Change detection outputs:
——————

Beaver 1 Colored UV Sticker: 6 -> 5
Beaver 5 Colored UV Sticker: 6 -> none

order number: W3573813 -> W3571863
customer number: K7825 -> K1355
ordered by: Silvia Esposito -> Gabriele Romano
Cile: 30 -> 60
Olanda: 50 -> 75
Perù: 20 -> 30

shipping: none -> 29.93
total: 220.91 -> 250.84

——————

Every record must be returned exactly.

**Output for this task:**
Beaver 1 Colored UV Sticker: 6 -> 5
Beaver 5 Colored UV Sticker: 6 -> none

order number: W3573813 -> W3571863
customer number: K7825 -> K1355
ordered by: Silvia Esposito -> Gabriele Romano
Cile: 30 -> 60
Olanda: 50 -> 75
Perù: 20 -> 30

shipping: none -> 29.93
total: 220.91 -> 250.84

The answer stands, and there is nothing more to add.